In diritto mi limiterei a due considerazioni che fanno intendere l’ampiezza interpretativa delle due norme contestate al Cavaliere: la concussione per induzione consente di condannare anche quando non vi siano comportamenti manifestamente d’imperio o estorsivi da parte del pubblico ufficiale concussore, ma anche solo allusioni, raggiri o accenni verbali a specifiche circostanze che facciano pensare, al destinatario della richiesta, che scegliere un diverso comportamento sarebbe un azzardo (a questo proposito diviene assai delicata la posizione dell’ex premier laddove dichiara in prima persona la circostanza della parentela con Mubarak di Ruby). Quanto al concetto di prostituzione e di atto sessuale va rilevato che per la giurisprudenza oramai consolidata, non solamente non è necessario il compimento dell’atto fisico ma, per integrare l’atto sessuale, non è neppure necessaria la presenza, nel medesimo luogo, dei protagonisti dell’atto stesso, tant’è che la giurisprudenza considera prostituzione anche quella via web. Argomento diverso è la conoscenza, da parte del Cavaliere, dell’età della ragazza marocchina: è un elemento costitutivo del reato di cui all’art. 600 bis II comma (contestato a Berlusconi) e deve dunque essere provato “oltre ogni ragionevole dubbio”.

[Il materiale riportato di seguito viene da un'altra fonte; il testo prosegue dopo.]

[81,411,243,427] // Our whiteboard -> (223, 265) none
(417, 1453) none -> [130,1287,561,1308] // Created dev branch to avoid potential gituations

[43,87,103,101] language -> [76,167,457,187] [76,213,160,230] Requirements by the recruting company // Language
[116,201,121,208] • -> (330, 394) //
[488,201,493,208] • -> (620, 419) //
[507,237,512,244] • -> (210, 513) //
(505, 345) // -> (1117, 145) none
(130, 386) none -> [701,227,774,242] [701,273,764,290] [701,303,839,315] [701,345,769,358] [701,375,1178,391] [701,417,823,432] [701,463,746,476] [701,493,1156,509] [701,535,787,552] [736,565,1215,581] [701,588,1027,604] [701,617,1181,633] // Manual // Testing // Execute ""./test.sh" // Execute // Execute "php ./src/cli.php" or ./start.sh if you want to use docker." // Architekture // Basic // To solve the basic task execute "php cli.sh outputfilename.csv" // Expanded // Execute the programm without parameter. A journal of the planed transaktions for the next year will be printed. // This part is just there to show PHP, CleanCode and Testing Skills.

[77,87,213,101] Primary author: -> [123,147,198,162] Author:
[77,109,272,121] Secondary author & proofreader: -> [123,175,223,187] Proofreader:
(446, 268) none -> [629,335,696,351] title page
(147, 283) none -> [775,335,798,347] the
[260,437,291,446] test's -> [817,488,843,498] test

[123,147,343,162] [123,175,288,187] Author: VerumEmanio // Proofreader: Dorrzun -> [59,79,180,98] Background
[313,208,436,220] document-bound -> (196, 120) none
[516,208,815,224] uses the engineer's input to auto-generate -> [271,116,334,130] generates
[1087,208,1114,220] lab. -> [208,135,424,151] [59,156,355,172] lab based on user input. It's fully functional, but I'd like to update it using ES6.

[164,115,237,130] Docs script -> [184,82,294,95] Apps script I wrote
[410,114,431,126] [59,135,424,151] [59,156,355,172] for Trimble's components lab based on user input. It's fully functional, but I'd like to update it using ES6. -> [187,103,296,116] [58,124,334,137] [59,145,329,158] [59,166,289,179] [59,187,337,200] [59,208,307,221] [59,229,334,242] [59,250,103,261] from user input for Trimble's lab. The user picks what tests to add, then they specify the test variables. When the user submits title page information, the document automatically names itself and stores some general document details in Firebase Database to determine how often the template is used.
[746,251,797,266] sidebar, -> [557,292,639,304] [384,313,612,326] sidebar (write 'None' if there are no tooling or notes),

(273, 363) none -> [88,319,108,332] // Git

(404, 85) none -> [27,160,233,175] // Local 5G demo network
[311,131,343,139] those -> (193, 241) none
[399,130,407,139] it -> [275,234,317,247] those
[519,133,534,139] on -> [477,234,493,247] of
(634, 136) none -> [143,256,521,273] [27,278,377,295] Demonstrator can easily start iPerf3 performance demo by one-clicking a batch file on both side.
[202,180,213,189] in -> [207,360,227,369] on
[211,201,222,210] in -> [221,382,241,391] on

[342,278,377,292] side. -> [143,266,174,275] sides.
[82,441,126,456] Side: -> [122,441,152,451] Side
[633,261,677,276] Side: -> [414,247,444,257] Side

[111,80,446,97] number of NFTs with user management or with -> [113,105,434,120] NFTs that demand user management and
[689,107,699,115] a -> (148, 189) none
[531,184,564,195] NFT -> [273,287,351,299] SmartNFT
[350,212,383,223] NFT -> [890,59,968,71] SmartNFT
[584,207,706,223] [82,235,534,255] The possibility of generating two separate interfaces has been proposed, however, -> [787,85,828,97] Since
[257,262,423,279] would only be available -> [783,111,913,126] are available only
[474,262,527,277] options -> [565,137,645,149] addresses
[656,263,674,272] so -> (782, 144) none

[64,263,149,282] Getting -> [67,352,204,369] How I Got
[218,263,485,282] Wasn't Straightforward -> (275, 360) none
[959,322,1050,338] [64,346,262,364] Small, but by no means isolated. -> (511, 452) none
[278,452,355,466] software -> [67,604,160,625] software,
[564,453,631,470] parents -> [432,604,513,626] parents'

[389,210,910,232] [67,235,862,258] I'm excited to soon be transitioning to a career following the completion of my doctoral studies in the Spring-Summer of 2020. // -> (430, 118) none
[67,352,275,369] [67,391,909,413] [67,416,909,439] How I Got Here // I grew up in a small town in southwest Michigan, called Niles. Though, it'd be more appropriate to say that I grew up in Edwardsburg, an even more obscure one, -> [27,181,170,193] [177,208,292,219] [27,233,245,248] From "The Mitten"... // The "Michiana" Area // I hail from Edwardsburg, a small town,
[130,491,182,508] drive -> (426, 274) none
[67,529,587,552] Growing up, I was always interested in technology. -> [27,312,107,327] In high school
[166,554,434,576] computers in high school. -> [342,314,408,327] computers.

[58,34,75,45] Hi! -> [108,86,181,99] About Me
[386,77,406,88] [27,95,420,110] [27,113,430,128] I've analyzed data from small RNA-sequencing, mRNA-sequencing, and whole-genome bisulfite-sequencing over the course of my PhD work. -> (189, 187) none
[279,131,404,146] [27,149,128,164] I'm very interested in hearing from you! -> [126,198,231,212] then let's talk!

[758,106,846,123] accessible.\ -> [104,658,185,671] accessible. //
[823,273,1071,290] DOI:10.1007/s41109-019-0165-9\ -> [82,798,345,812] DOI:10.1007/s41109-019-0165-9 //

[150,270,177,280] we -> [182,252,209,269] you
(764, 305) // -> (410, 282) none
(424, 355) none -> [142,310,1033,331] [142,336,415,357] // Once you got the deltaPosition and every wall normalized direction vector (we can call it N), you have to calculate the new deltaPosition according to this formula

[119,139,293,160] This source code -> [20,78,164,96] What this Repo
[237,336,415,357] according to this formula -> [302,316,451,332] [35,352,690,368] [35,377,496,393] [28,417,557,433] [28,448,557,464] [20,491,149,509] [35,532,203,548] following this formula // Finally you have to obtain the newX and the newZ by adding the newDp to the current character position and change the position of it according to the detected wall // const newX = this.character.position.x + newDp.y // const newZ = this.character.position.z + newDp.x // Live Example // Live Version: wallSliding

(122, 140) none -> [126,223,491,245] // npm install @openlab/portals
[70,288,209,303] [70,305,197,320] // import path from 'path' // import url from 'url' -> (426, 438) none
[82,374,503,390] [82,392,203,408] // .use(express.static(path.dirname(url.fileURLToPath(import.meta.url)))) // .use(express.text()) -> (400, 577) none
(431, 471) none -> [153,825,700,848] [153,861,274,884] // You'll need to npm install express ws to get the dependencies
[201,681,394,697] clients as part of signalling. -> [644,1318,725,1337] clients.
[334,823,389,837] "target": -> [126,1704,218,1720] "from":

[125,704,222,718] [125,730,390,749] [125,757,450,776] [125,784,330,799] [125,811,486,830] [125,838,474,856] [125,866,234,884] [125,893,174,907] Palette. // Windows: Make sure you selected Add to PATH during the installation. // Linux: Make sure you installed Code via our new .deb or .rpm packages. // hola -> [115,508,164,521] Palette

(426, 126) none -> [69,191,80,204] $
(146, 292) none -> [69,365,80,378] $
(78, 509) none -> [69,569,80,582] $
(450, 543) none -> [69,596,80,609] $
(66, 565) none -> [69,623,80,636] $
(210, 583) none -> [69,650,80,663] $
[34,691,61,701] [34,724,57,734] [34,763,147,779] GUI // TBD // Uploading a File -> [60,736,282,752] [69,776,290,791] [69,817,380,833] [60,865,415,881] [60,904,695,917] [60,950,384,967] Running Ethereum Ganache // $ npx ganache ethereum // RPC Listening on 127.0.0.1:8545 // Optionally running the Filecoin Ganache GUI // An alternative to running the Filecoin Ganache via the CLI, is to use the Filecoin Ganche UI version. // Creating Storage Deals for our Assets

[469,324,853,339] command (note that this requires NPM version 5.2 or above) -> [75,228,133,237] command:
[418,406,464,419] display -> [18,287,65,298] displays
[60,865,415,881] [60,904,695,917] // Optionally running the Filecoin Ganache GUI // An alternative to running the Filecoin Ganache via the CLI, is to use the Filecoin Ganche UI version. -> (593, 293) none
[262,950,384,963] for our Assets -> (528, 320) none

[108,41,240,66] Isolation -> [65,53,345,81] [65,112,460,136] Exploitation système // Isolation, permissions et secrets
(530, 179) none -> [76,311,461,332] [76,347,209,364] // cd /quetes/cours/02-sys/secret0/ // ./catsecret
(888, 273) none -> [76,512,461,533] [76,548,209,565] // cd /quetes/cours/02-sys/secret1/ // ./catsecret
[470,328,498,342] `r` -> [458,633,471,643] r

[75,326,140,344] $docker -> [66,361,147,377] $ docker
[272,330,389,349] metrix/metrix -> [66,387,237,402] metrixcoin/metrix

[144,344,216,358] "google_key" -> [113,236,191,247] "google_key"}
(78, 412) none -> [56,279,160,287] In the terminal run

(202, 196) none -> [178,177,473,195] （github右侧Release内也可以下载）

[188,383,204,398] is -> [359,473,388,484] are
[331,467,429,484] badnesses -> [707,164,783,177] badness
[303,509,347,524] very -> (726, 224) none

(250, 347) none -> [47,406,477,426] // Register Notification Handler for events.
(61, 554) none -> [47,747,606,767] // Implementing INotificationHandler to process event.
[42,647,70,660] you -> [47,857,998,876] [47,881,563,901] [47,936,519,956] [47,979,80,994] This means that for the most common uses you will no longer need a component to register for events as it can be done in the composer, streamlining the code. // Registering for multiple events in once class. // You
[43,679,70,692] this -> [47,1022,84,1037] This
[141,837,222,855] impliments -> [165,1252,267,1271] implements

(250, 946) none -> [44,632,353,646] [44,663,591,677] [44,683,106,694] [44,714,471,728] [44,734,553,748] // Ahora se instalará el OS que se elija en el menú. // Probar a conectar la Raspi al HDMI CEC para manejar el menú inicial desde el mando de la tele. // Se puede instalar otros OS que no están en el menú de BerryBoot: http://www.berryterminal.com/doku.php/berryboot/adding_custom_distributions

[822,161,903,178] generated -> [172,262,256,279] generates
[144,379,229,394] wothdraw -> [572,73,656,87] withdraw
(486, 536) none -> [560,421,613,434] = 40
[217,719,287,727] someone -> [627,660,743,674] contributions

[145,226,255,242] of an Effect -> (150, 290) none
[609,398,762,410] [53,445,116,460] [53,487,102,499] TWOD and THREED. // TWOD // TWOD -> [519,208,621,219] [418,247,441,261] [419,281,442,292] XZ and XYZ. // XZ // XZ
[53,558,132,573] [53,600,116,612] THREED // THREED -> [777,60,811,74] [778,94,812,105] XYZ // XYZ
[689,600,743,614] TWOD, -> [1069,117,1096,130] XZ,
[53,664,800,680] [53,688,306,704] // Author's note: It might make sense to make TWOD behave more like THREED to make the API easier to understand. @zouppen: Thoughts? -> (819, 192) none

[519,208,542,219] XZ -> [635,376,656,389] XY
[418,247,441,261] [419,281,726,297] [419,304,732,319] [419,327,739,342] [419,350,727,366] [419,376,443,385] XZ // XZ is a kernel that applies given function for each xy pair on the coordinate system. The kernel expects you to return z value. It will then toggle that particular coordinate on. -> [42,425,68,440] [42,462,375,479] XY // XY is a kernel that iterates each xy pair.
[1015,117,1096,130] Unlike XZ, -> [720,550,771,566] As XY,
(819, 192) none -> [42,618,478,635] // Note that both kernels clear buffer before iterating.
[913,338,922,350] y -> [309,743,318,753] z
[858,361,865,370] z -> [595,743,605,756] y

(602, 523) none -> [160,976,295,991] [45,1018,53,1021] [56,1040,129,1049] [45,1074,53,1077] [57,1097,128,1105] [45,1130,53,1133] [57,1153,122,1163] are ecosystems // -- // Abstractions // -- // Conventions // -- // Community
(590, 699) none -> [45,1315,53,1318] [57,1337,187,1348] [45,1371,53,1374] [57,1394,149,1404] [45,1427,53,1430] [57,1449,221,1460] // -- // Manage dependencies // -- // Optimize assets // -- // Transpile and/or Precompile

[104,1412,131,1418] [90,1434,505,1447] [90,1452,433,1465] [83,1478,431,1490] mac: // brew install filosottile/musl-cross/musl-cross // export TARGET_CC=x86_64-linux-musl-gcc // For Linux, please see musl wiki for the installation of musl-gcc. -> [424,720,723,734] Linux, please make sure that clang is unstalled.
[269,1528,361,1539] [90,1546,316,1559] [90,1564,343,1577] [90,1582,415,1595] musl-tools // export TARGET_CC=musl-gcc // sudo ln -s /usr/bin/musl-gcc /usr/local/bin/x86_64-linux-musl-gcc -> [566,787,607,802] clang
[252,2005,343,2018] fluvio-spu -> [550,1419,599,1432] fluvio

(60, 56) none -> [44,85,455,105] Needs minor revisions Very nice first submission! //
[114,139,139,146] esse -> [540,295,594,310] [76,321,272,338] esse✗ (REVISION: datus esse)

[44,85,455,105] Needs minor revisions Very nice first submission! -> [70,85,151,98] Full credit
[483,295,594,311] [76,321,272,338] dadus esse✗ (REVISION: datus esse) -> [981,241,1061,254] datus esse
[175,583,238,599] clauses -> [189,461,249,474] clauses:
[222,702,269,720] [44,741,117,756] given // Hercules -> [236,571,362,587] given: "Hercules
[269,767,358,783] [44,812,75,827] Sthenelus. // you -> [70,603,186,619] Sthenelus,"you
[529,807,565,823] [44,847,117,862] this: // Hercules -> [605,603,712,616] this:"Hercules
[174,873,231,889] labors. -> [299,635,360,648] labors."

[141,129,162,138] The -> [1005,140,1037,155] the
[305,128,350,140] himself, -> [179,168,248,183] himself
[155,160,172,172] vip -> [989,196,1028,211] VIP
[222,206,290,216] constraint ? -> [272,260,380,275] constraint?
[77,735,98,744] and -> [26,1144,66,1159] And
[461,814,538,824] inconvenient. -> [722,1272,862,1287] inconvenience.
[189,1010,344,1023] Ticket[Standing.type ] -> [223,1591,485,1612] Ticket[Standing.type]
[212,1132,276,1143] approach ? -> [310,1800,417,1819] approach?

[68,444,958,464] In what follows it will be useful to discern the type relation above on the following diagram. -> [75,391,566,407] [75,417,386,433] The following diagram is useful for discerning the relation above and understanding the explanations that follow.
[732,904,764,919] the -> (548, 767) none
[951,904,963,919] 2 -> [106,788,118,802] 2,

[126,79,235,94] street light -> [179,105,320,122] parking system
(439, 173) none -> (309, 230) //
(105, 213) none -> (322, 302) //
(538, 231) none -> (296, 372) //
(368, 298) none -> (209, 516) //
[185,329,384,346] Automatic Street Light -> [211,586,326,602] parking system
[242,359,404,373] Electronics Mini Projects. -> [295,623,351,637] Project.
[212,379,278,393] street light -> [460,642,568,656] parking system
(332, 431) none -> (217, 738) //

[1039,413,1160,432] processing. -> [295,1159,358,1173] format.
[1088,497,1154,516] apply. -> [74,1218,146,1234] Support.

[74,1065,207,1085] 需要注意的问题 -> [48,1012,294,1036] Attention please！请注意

Mi soffermerei invece a valutare la pena accessoria, quella dell’interdizione perpetua dai pubblici uffici, in quanto ritengo che la disciplina normativa in merito sia affetta da forti dubbi di costituzionalità e rappresenti un modello di Stato oramai sorpassato e non più accettabile. Alcuni considerazioni giuridiche: la pena accessoria dell’interdizione dai pubblici uffici è regolamentata dall’articolo 19 del codice penale; l’articolo 20 stabilisce che la pena accessoria consegue “di diritto alla condanna”, tant’è che il combinato degli articoli 28 e 29 dispongono che l’interdizione sia perpetua (come per Berlusconi) qualora l’imputato sia condannato all’ergastolo oppure ad una pena non inferiore a tre anni (senza possibilità per il giudice di stabilire una durata diversa). E’ palese la sproporzione tra i due generi di condanna preveduti dalla norma: l’ergastolo è previsto per pochissime ipotesi di reato (si pensi all’omicidio premeditato) mentre la pena non inferiore a tre anni può essere comminata anche per un reato colposo e cioè psicologicamente non voluto.
La sanzione appare ancora più manifestamente incongrua pensando alle sanzioni accessorie che possono essere comminate per gravissimi reati inerenti le professioni (ad esempio gravi bancarotte come la Parmalat): al massimo cinque anni di interdizione. Proprio questa diversità di trattamento sanzionatorio tra uffici pubblici e privati evidenzia come la disciplina sull’interdizione sia il prodotto di una concezione di Stato etico, ideologicamente meritevole di uno “status” superiore rispetto “al privato”, tipica del periodo fascista in cui è stato promulgato il nostro codice penale e che vedeva nello Stato una riproduzione del Leviatano di tradizione hobbesiana e dunque una sorta di “Dio mortale al quale dobbiamo pace e difesa”.
Questa visione totalizzante ed etica dello Stato con la conseguente necessità di condannare l’ “eretico” ad una sorta di ergastolo civile per gli errori commessi pare sinceramente una disciplina normativa da cancellare, anche perché rende la vicenda giudiziaria un sistema di spartiacque nella lotta politica.